* Information:
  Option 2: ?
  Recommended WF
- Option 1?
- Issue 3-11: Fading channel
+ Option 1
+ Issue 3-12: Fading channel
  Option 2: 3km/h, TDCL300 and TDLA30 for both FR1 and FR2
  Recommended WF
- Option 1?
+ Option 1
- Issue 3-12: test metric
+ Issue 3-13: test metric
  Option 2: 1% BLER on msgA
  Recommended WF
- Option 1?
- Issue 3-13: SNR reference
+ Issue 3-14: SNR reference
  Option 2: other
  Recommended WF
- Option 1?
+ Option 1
* * *
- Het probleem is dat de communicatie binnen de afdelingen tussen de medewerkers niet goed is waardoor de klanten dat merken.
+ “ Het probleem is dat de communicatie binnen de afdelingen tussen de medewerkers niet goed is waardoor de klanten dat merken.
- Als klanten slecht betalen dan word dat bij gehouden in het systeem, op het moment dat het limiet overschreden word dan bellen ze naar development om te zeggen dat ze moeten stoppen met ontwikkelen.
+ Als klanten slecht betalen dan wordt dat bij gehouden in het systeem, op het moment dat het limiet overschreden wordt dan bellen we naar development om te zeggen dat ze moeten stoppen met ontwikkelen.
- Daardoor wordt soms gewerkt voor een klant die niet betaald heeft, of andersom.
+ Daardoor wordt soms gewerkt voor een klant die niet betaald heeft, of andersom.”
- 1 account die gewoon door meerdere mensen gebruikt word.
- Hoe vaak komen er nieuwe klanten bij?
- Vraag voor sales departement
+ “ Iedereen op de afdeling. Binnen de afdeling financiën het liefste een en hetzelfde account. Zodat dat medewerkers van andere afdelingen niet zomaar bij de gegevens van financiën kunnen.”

* Aim of the exercise: From the data above, output only the lines between the line containing "- Hoe vaak komen er nieuwe klanten bij?" and the line containing "Iedereen op de", inclusive, exactly as written.

* Answer area:
- Hoe vaak komen er nieuwe klanten bij?
- Vraag voor sales departement
+ “ Iedereen op de afdeling. Binnen de afdeling financiën het liefste een en hetzelfde account. Zodat dat medewerkers van andere afdelingen niet zomaar bij de gegevens van financiën kunnen.”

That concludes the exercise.